Comprendéis, Hermana, que esta oración se aplica a todos los tiempos y a todas las situa­ciones: al ponerla hoy a vuestra vista pienso que podremos, sin inconveniente, aplicarla a nuestro tiempo y a nuestra situación. Adver­tid por favor, cómo la iglesia pide a Dios que opere nuestra salvación muy apaciblemente.

Todas las agitaciones de este mundo son ape­nas dignas de la atención de Dios, y, en todo caso no turban en absoluto la paz divina con la cual, aunque parezca dormir, opera nuestra salvación muy apaciblemente, en ejecución de sus designios eternos y, por consiguiente, in­mutables.
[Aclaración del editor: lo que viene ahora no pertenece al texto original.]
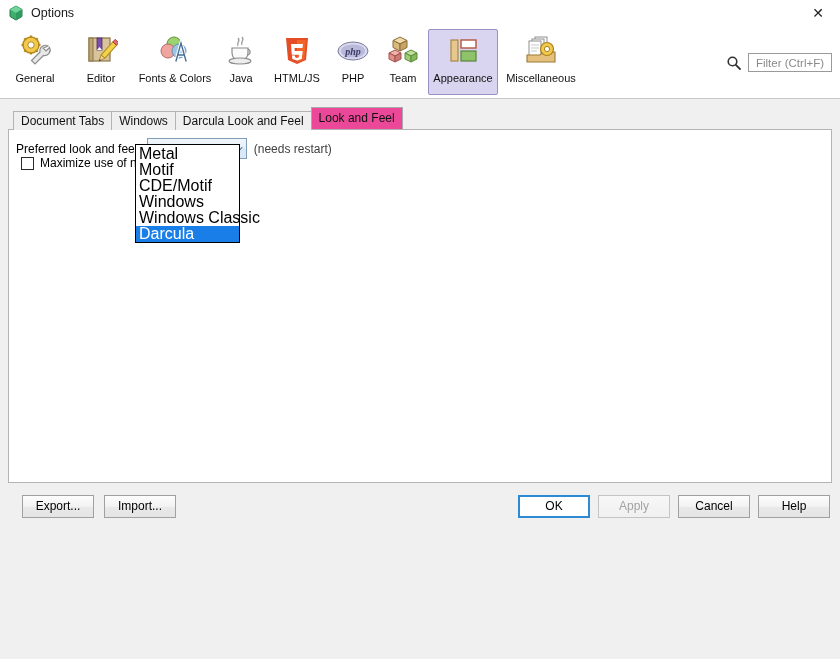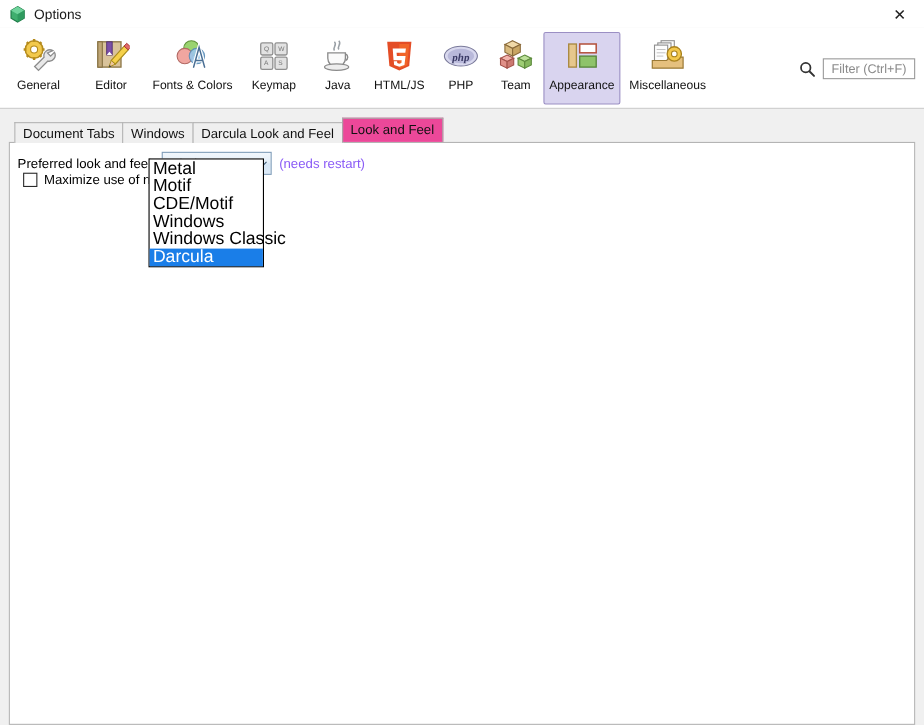--- a/index.html
+++ b/index.html
@@ -14,7 +14,7 @@
   }
   .window {
     position: relative;
-    width: 840px; height: 659px;
+    width: 840px; height: 529px;
     background: #f0f0f0;
     display: flex;
     flex-direction: column;

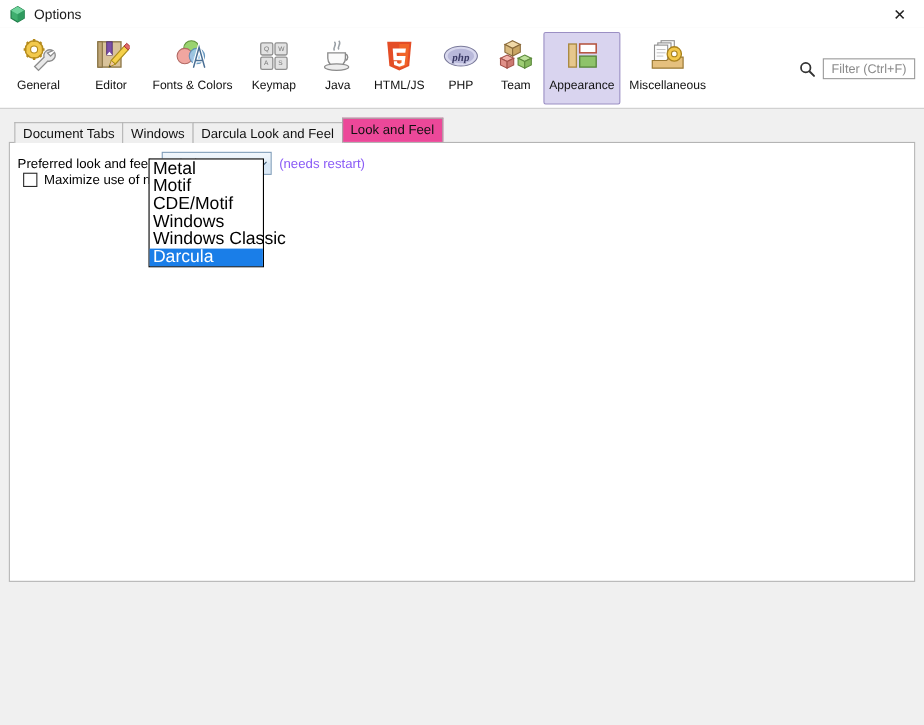--- a/index.html
+++ b/index.html
@@ -362,25 +362,6 @@
       <span class="tb-label">Fonts &amp; Colors</span>
     </div>
 
-    <div class="tb-item">
-      <span class="tb-icon">
-        <svg width="34" height="34" viewBox="0 0 34 34">
-          <g fill="#e2e2e2" stroke="#909090" stroke-width="1.2">
-            <rect x="5" y="5" width="11" height="11" rx="1.5"></rect>
-            <rect x="18" y="5" width="11" height="11" rx="1.5"></rect>
-            <rect x="5" y="18" width="11" height="11" rx="1.5"></rect>
-            <rect x="18" y="18" width="11" height="11" rx="1.5"></rect>
-          </g>
-          <g fill="#777" font-family="sans-serif" font-size="6">
-            <text x="8" y="12">Q</text>
-              <text x="21" y="12">W</text>
-            <text x="8" y="25">A</text>
-              <text x="21" y="25">S</text>
-          </g>
-        </svg>
-      </span>
-      <span class="tb-label">Keymap</span>
-    </div>
 
     <div class="tb-item" style="width:50px">
       <span class="tb-icon">

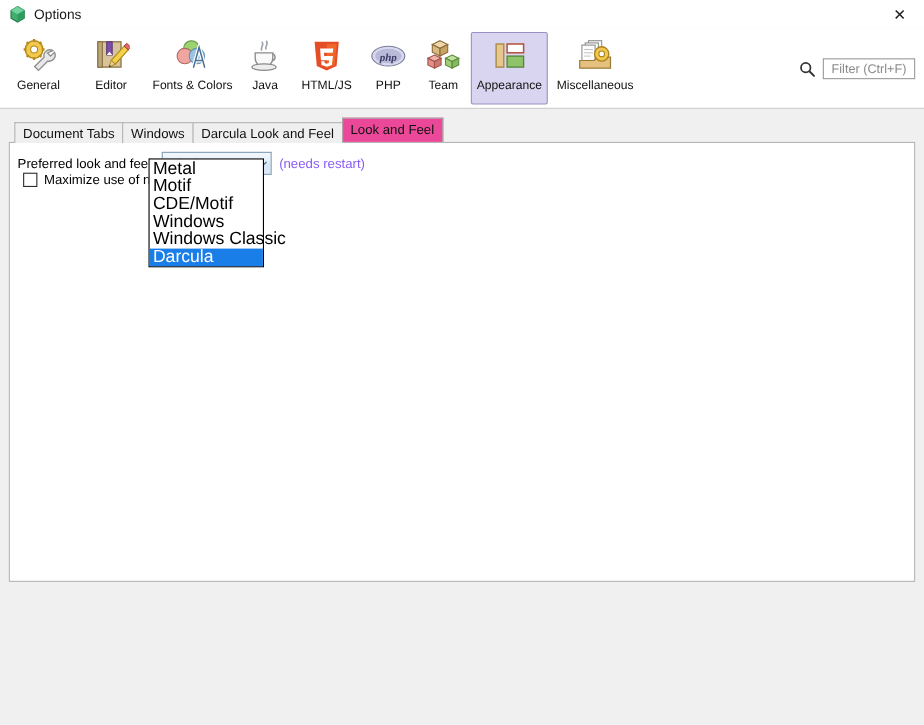--- a/index.html
+++ b/index.html
@@ -199,7 +199,7 @@
     border-bottom: 1.6px solid #3c5a74;
     transform: rotate(-45deg) translate(1px, -1px);
   }
-  .needs-restart { font-size: 12px; color: #8b5cf6; margin-left: 7px; }
+  .needs-restart { font-size: 12px; color: #404040; margin-left: 7px; }
 
   .row-check {
     position: absolute;

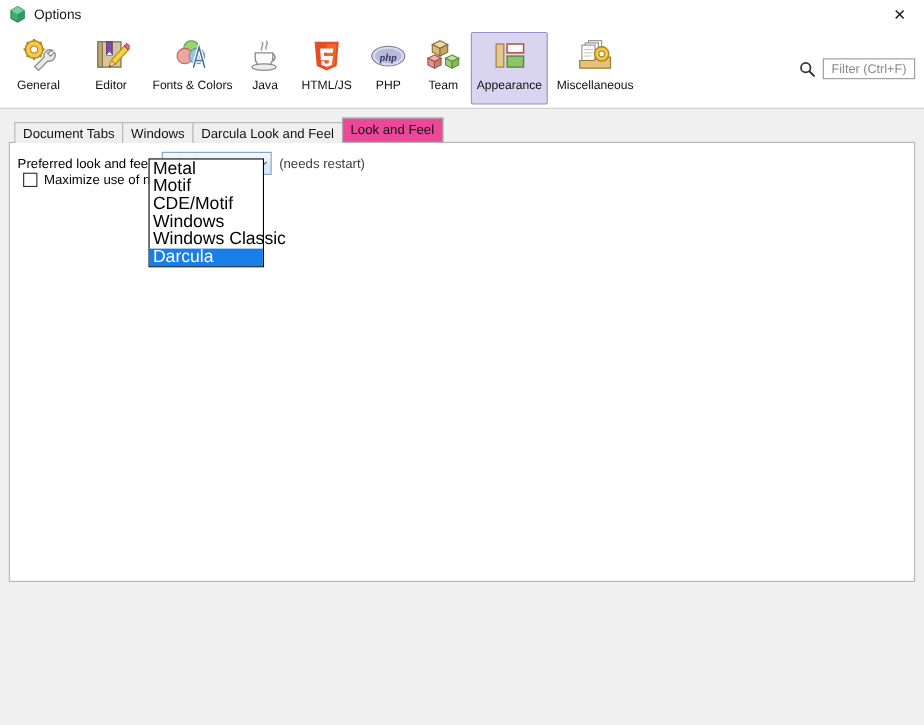--- a/index.html
+++ b/index.html
@@ -500,6 +500,18 @@
     </div>
   </div>
 
+  <div class="footer">
+    <div class="footer-left">
+      <button class="btn left">Export...</button>
+      <button class="btn">Import...</button>
+    </div>
+    <div class="footer-right">
+      <button class="btn default">OK</button>
+      <button class="btn disabled">Apply</button>
+      <button class="btn">Cancel</button>
+      <button class="btn">Help</button>
+    </div>
+  </div>
 
 </div>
Notad también cómo la humanidad desqui­ciada y arrojada por Adán en el estado de vetustez en que la vemos sumida, es endereza­da y rejuvenecida por Aquél que, siendo su Creador se hizo su Salvador. Lo que la gracia de Dios opera así en la humanidad cristiani­zada, lo obrará asimismo en las órdenes reli­giosas decaídas porque asumieron, en alguna cosa al hombre viejo. El hombre viejo debe ser destruido y lo será; el hombre nuevo ha de renacer; todo retornará a su primitiva in­tegridad y ha de sobrevenir una gran bonanza.

Que el mundo entero vea eso, Hermana, y Dios permita que lo veáis también.

Que Dios os guarde, Hermana, en paz y en oración.